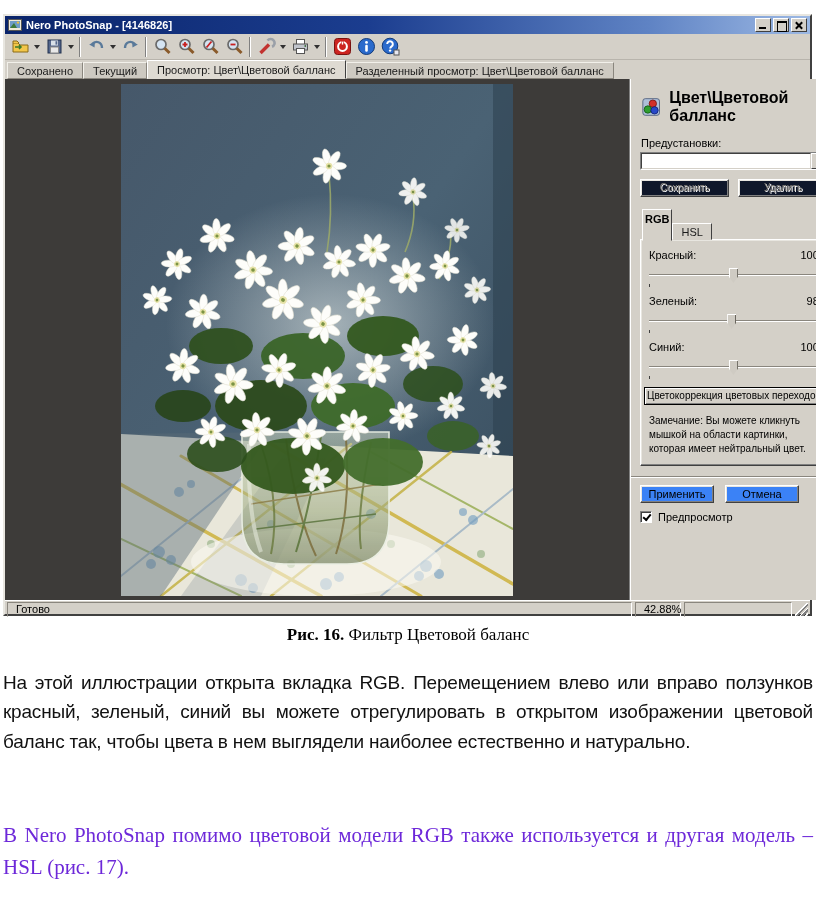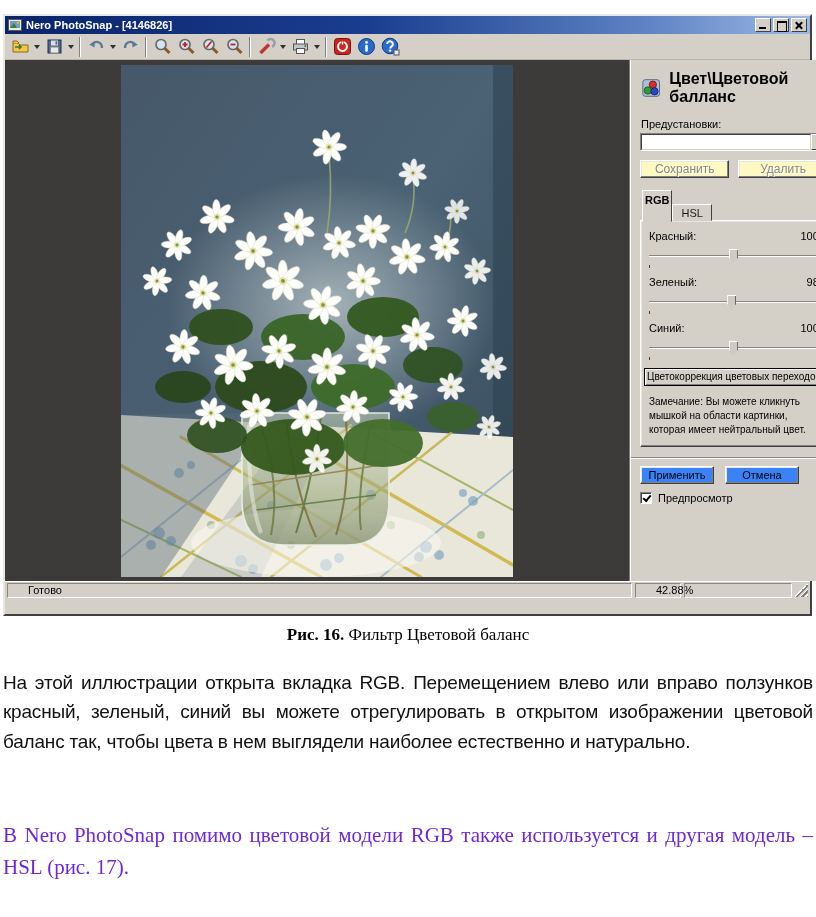--- a/index.html
+++ b/index.html
@@ -44,23 +44,23 @@
   .sidepanel { flex:1; background:#D4D0C8; padding:8px 9px 0; font-size:11px; color:#000; border-left:1px solid #fff; }
   .panel-header { display:flex; align-items:center; gap:9px; margin:2px 0 12px 2px; }
   .panel-title { font-weight:bold; font-size:16px; }
   .presets-label { margin:0 0 3px 1px; }
   .combo { display:flex; height:18px; border:1px solid; border-color:#808080 #fff #fff #808080; background:#fff; }
   .combo-value { flex:1; border:1px solid; border-color:#404040 #D4D0C8 #D4D0C8 #404040; background:#fff; }
   .combo-btn { width:16px; background:#D4D0C8; border:1px solid; border-color:#fff #404040 #404040 #fff;
                display:flex; align-items:center; justify-content:center; }
   .combo-btn::after { content:""; border:3px solid transparent; border-top:4px solid #303030; margin-top:4px; }
   .btnrow { display:flex; gap:9px; margin:9px 0 12px; }
-  .btn { flex:1; height:18px; background:#fef9c3; border:1px solid; border-color:#fff #404040 #404040 #fff;
+  .btn { flex:1; height:18px; background:#0f172a; border:1px solid; border-color:#fff #404040 #404040 #fff;
          box-shadow:inset -1px -1px 0 #808080, inset 1px 1px 0 #e8e6e0;
-         text-align:center; line-height:16px; font-size:12px; }
+         text-align:center; line-height:16px; font-size:10px; }
   .btn.disabled { color:#8a867e; text-shadow:1px 1px 0 #fff; }
 
   .tabctrl-tabs { display:flex; margin-left:2px; position:relative; z-index:2; }
   .ttab { padding:2px 8px 1px; border:1px solid; border-color:#fff #404040 transparent #fff; background:#D4D0C8; }
   .ttab.active { padding:3px 2px 2px; font-weight:bold; margin-bottom:-1px; background:#D4D0C8; }
   .ttab.inactive { margin-top:14px; border-bottom:1px solid #404040; border-bottom-color:transparent; color:#1a1a1a; }
   .tabpage { border:1px solid; border-color:#fff #404040 #404040 #fff; box-shadow:inset -1px -1px 0 #808080, inset 1px 1px 0 #e8e6e0;
              padding:9px 7px 8px; margin-top:-1px; }
 
   .slider-group { margin-bottom:7px; }
@@ -84,21 +84,21 @@
   .action-btn { width:74px; height:18px; background:#3b82f6; border:1px solid; border-color:#fff #404040 #404040 #fff;
                 box-shadow:inset -1px -1px 0 #808080, inset 1px 1px 0 #e8e6e0; text-align:center; line-height:16px; font-size:11px; }
   .checkbox-row { display:flex; align-items:center; gap:6px; margin-top:8px; }
   .checkbox { width:12px; height:12px; background:#fff; border:1px solid; border-color:#808080 #fff #fff #808080;
               box-shadow:inset 1px 1px 0 #404040; position:relative; }
   .checkbox::after { content:""; position:absolute; left:2px; top:2px; width:6px; height:3px;
                      border-left:2px solid #000; border-bottom:2px solid #000; transform:rotate(-50deg); }
 
   
   .statusbar { height:17px; display:flex; gap:3px; align-items:center; padding:1px 2px; font-size:11px; border-top:1px solid #fff; }
-  .sb { border:1px solid; border-color:#8a867e #fff #fff #8a867e; height:15px; line-height:13px; padding:0 20px; }
+  .sb { border:1px solid; border-color:#8a867e #fff #fff #8a867e; height:15px; line-height:13px; padding:0 8px; }
   .sb-status { flex:1; }
   .sb-zoom { width:46px; }
   .sb-progress { width:108px; }
   .grip { width:13px; height:13px; align-self:flex-end;
           background:linear-gradient(135deg,transparent 45%,#fff 45%,#fff 50%,#808080 50%,#808080 58%,transparent 58%,transparent 68%,#fff 68%,#fff 73%,#808080 73%,#808080 81%,transparent 81%,transparent 88%,#fff 88%,#fff 93%,#808080 93%); }
 
   
   .caption { position:absolute; left:0; top:625px; width:816px; text-align:center;
              font-family:"Liberation Serif",serif; font-size:17px; color:#000; }
   .caption b { font-weight:bold; }
@@ -223,20 +223,26 @@
     <span class="tbtn">
         <svg viewBox="0 0 19 19">
           <circle cx="9" cy="9" r="7.8" fill="#2a6acc" stroke="#123a7a"></circle>
           <path d="M6.2,7 a2.8,2.8 0 1 1 4.4,2.4 c-1,0.8 -1.4,1.2 -1.4,2.2" fill="none" stroke="#fff" stroke-width="2"></path>
           <circle cx="9.1" cy="13.6" r="1.2" fill="#fff"></circle>
           <rect x="13" y="13" width="5" height="5" fill="#e8e8f0" stroke="#555"></rect>
         </svg>
       </span>
   </div>
 
+  <div class="tabbar">
+    <span class="vtab">Сохранено</span>
+    <span class="vtab">Текущий</span>
+    <span class="vtab active">Просмотр: Цвет\Цветовой балланс</span>
+    <span class="vtab">Разделенный просмотр: Цвет\Цветовой балланс</span>
+  </div>
 
   <div class="main">
     <div class="canvas">
       <div class="photo">
         <svg viewBox="0 0 392 512" preserveAspectRatio="none">
           <defs>
             <linearGradient id="bgGrad" x1="0" y1="0" x2="1" y2="0.9">
               <stop offset="0" stop-color="#46586a"></stop>
                 <stop offset="0.55" stop-color="#4a6274"></stop>
                 <stop offset="1" stop-color="#3a4f60"></stop>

◆ Task goal: From the first line to the last, repeat the data above exactly and leave the pictures out.

◆ Exercise output:
--- a/index.html
+++ b/index.html
@@ -44,23 +44,23 @@
   .sidepanel { flex:1; background:#D4D0C8; padding:8px 9px 0; font-size:11px; color:#000; border-left:1px solid #fff; }
   .panel-header { display:flex; align-items:center; gap:9px; margin:2px 0 12px 2px; }
   .panel-title { font-weight:bold; font-size:16px; }
   .presets-label { margin:0 0 3px 1px; }
   .combo { display:flex; height:18px; border:1px solid; border-color:#808080 #fff #fff #808080; background:#fff; }
   .combo-value { flex:1; border:1px solid; border-color:#404040 #D4D0C8 #D4D0C8 #404040; background:#fff; }
   .combo-btn { width:16px; background:#D4D0C8; border:1px solid; border-color:#fff #404040 #404040 #fff;
                display:flex; align-items:center; justify-content:center; }
   .combo-btn::after { content:""; border:3px solid transparent; border-top:4px solid #303030; margin-top:4px; }
   .btnrow { display:flex; gap:9px; margin:9px 0 12px; }
-  .btn { flex:1; height:18px; background:#fef9c3; border:1px solid; border-color:#fff #404040 #404040 #fff;
+  .btn { flex:1; height:18px; background:#0f172a; border:1px solid; border-color:#fff #404040 #404040 #fff;
          box-shadow:inset -1px -1px 0 #808080, inset 1px 1px 0 #e8e6e0;
-         text-align:center; line-height:16px; font-size:12px; }
+         text-align:center; line-height:16px; font-size:10px; }
   .btn.disabled { color:#8a867e; text-shadow:1px 1px 0 #fff; }
 
   .tabctrl-tabs { display:flex; margin-left:2px; position:relative; z-index:2; }
   .ttab { padding:2px 8px 1px; border:1px solid; border-color:#fff #404040 transparent #fff; background:#D4D0C8; }
   .ttab.active { padding:3px 2px 2px; font-weight:bold; margin-bottom:-1px; background:#D4D0C8; }
   .ttab.inactive { margin-top:14px; border-bottom:1px solid #404040; border-bottom-color:transparent; color:#1a1a1a; }
   .tabpage { border:1px solid; border-color:#fff #404040 #404040 #fff; box-shadow:inset -1px -1px 0 #808080, inset 1px 1px 0 #e8e6e0;
              padding:9px 7px 8px; margin-top:-1px; }
 
   .slider-group { margin-bottom:7px; }
@@ -84,21 +84,21 @@
   .action-btn { width:74px; height:18px; background:#3b82f6; border:1px solid; border-color:#fff #404040 #404040 #fff;
                 box-shadow:inset -1px -1px 0 #808080, inset 1px 1px 0 #e8e6e0; text-align:center; line-height:16px; font-size:11px; }
   .checkbox-row { display:flex; align-items:center; gap:6px; margin-top:8px; }
   .checkbox { width:12px; height:12px; background:#fff; border:1px solid; border-color:#808080 #fff #fff #808080;
               box-shadow:inset 1px 1px 0 #404040; position:relative; }
   .checkbox::after { content:""; position:absolute; left:2px; top:2px; width:6px; height:3px;
                      border-left:2px solid #000; border-bottom:2px solid #000; transform:rotate(-50deg); }
 
   
   .statusbar { height:17px; display:flex; gap:3px; align-items:center; padding:1px 2px; font-size:11px; border-top:1px solid #fff; }
-  .sb { border:1px solid; border-color:#8a867e #fff #fff #8a867e; height:15px; line-height:13px; padding:0 20px; }
+  .sb { border:1px solid; border-color:#8a867e #fff #fff #8a867e; height:15px; line-height:13px; padding:0 8px; }
   .sb-status { flex:1; }
   .sb-zoom { width:46px; }
   .sb-progress { width:108px; }
   .grip { width:13px; height:13px; align-self:flex-end;
           background:linear-gradient(135deg,transparent 45%,#fff 45%,#fff 50%,#808080 50%,#808080 58%,transparent 58%,transparent 68%,#fff 68%,#fff 73%,#808080 73%,#808080 81%,transparent 81%,transparent 88%,#fff 88%,#fff 93%,#808080 93%); }
 
   
   .caption { position:absolute; left:0; top:625px; width:816px; text-align:center;
              font-family:"Liberation Serif",serif; font-size:17px; color:#000; }
   .caption b { font-weight:bold; }
@@ -223,20 +223,26 @@
     <span class="tbtn">
         <svg viewBox="0 0 19 19">
           <circle cx="9" cy="9" r="7.8" fill="#2a6acc" stroke="#123a7a"></circle>
           <path d="M6.2,7 a2.8,2.8 0 1 1 4.4,2.4 c-1,0.8 -1.4,1.2 -1.4,2.2" fill="none" stroke="#fff" stroke-width="2"></path>
           <circle cx="9.1" cy="13.6" r="1.2" fill="#fff"></circle>
           <rect x="13" y="13" width="5" height="5" fill="#e8e8f0" stroke="#555"></rect>
         </svg>
       </span>
   </div>
 
+  <div class="tabbar">
+    <span class="vtab">Сохранено</span>
+    <span class="vtab">Текущий</span>
+    <span class="vtab active">Просмотр: Цвет\Цветовой балланс</span>
+    <span class="vtab">Разделенный просмотр: Цвет\Цветовой балланс</span>
+  </div>
 
   <div class="main">
     <div class="canvas">
       <div class="photo">
         <svg viewBox="0 0 392 512" preserveAspectRatio="none">
           <defs>
             <linearGradient id="bgGrad" x1="0" y1="0" x2="1" y2="0.9">
               <stop offset="0" stop-color="#46586a"></stop>
                 <stop offset="0.55" stop-color="#4a6274"></stop>
                 <stop offset="1" stop-color="#3a4f60"></stop>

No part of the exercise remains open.